Change detection data
□ □ □

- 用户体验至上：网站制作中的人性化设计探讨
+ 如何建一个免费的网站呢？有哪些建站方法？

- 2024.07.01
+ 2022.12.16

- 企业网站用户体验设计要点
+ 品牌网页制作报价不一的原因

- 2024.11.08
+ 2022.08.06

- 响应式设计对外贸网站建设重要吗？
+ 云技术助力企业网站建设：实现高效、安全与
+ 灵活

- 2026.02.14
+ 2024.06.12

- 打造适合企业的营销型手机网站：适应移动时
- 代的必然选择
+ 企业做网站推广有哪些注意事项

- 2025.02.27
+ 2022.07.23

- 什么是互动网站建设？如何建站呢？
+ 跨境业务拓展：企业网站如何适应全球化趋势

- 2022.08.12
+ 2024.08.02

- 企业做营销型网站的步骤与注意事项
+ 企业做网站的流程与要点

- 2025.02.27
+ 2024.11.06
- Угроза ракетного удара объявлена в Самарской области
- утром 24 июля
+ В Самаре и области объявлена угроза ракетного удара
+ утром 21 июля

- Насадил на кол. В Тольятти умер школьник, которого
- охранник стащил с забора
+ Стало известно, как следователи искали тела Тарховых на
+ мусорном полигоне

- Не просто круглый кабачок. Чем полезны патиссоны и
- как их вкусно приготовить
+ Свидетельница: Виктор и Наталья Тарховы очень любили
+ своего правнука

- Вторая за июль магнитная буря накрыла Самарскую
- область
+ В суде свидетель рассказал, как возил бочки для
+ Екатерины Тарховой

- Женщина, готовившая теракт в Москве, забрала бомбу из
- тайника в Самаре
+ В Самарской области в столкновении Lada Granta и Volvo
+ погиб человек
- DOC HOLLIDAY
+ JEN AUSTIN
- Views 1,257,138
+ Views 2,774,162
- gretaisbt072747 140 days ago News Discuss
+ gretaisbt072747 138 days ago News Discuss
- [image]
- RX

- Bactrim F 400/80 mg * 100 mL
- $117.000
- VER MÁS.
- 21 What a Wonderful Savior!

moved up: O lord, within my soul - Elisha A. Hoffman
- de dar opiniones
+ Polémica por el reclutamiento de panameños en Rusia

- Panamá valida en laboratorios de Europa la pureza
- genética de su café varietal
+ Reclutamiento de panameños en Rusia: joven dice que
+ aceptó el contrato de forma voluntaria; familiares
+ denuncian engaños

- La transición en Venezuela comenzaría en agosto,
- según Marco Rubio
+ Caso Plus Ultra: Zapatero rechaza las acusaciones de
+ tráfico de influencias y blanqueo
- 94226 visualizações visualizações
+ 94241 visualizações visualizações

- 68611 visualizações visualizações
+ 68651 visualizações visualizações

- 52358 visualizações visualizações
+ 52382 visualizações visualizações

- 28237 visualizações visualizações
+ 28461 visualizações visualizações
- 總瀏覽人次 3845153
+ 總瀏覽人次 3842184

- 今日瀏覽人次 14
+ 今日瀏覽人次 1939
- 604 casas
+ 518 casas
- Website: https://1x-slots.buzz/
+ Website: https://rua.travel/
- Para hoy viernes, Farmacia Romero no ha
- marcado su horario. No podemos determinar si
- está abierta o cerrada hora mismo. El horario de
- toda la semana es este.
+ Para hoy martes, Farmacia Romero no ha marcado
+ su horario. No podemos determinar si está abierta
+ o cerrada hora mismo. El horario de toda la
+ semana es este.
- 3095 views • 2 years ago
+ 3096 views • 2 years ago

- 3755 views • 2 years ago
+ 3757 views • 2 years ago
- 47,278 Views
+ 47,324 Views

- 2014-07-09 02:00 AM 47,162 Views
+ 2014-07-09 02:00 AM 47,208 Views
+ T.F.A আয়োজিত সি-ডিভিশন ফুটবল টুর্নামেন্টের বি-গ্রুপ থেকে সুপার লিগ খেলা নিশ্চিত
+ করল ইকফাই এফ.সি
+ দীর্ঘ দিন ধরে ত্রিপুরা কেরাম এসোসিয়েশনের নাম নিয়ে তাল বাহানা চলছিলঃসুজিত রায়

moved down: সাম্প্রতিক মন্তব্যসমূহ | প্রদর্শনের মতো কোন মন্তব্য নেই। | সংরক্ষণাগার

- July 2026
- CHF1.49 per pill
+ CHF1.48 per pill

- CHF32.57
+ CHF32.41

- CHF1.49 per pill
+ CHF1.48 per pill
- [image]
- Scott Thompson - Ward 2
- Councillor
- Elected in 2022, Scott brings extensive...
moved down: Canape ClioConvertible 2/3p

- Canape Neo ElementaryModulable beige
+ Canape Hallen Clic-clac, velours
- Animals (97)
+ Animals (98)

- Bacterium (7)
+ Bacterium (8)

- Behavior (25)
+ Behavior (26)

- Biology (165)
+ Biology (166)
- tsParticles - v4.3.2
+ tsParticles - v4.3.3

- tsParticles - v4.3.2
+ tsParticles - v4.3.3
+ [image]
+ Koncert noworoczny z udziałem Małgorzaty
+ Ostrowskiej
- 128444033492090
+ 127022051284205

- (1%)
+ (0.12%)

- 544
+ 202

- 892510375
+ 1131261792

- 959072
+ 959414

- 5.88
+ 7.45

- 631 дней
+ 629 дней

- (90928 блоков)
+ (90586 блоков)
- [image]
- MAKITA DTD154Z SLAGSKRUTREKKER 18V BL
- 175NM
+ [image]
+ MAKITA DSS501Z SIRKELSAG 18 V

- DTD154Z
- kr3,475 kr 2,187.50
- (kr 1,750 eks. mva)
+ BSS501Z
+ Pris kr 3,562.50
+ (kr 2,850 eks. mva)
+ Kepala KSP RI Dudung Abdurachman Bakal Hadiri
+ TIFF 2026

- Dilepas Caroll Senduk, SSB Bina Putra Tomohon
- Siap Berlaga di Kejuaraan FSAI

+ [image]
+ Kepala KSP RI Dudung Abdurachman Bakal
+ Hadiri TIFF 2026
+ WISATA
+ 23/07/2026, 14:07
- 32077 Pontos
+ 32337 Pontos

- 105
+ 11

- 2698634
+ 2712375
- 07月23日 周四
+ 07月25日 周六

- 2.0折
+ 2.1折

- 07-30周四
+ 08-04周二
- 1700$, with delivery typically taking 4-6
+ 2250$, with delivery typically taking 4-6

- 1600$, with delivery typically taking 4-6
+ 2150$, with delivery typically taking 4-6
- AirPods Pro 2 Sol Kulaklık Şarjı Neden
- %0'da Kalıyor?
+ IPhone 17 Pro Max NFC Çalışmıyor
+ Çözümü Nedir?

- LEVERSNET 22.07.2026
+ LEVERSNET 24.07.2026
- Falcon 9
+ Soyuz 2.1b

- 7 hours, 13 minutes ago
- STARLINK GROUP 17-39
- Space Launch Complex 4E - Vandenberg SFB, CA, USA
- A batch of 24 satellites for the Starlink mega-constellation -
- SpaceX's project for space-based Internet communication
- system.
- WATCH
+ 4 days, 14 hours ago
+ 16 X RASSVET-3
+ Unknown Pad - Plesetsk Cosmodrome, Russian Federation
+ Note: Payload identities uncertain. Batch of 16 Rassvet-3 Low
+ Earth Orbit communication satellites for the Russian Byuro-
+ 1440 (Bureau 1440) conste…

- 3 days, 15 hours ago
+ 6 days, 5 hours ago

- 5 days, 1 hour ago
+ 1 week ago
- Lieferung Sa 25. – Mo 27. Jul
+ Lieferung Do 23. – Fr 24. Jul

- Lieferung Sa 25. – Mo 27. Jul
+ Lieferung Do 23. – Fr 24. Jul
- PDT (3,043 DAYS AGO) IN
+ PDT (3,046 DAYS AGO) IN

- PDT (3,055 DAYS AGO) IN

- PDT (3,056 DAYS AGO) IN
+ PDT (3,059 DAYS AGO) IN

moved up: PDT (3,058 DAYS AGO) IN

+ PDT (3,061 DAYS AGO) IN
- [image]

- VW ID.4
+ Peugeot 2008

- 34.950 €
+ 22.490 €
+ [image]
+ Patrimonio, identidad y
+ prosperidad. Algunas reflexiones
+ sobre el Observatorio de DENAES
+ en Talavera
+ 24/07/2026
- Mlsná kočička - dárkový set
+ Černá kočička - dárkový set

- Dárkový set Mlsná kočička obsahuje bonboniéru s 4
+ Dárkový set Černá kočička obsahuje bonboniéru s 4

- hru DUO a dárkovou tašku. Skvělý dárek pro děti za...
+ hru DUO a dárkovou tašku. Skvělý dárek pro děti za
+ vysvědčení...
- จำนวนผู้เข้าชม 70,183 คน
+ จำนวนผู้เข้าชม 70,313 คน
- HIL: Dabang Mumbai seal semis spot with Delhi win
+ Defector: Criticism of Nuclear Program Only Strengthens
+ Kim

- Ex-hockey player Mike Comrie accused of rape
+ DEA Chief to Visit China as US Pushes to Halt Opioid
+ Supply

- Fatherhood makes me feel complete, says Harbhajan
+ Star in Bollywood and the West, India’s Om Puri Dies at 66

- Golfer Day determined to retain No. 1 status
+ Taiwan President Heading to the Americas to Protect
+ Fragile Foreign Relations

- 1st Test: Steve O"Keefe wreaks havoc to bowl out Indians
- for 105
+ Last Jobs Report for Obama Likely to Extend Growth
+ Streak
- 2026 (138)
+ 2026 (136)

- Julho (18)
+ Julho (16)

□ □ □

— What you will do —
Repeat exactly the lines above from the one with "- 2024.11.08" up to and including the one with "- Bactrim F 400/80 mg * 100 mL". No other line belongs in the reply.

— Solved exercise —
- 2024.11.08
+ 2022.08.06

- 响应式设计对外贸网站建设重要吗？
+ 云技术助力企业网站建设：实现高效、安全与
+ 灵活

- 2026.02.14
+ 2024.06.12

- 打造适合企业的营销型手机网站：适应移动时
- 代的必然选择
+ 企业做网站推广有哪些注意事项

- 2025.02.27
+ 2022.07.23

- 什么是互动网站建设？如何建站呢？
+ 跨境业务拓展：企业网站如何适应全球化趋势

- 2022.08.12
+ 2024.08.02

- 企业做营销型网站的步骤与注意事项
+ 企业做网站的流程与要点

- 2025.02.27
+ 2024.11.06
- Угроза ракетного удара объявлена в Самарской области
- утром 24 июля
+ В Самаре и области объявлена угроза ракетного удара
+ утром 21 июля

- Насадил на кол. В Тольятти умер школьник, которого
- охранник стащил с забора
+ Стало известно, как следователи искали тела Тарховых на
+ мусорном полигоне

- Не просто круглый кабачок. Чем полезны патиссоны и
- как их вкусно приготовить
+ Свидетельница: Виктор и Наталья Тарховы очень любили
+ своего правнука

- Вторая за июль магнитная буря накрыла Самарскую
- область
+ В суде свидетель рассказал, как возил бочки для
+ Екатерины Тарховой

- Женщина, готовившая теракт в Москве, забрала бомбу из
- тайника в Самаре
+ В Самарской области в столкновении Lada Granta и Volvo
+ погиб человек
- DOC HOLLIDAY
+ JEN AUSTIN
- Views 1,257,138
+ Views 2,774,162
- gretaisbt072747 140 days ago News Discuss
+ gretaisbt072747 138 days ago News Discuss
- [image]
- RX

- Bactrim F 400/80 mg * 100 mL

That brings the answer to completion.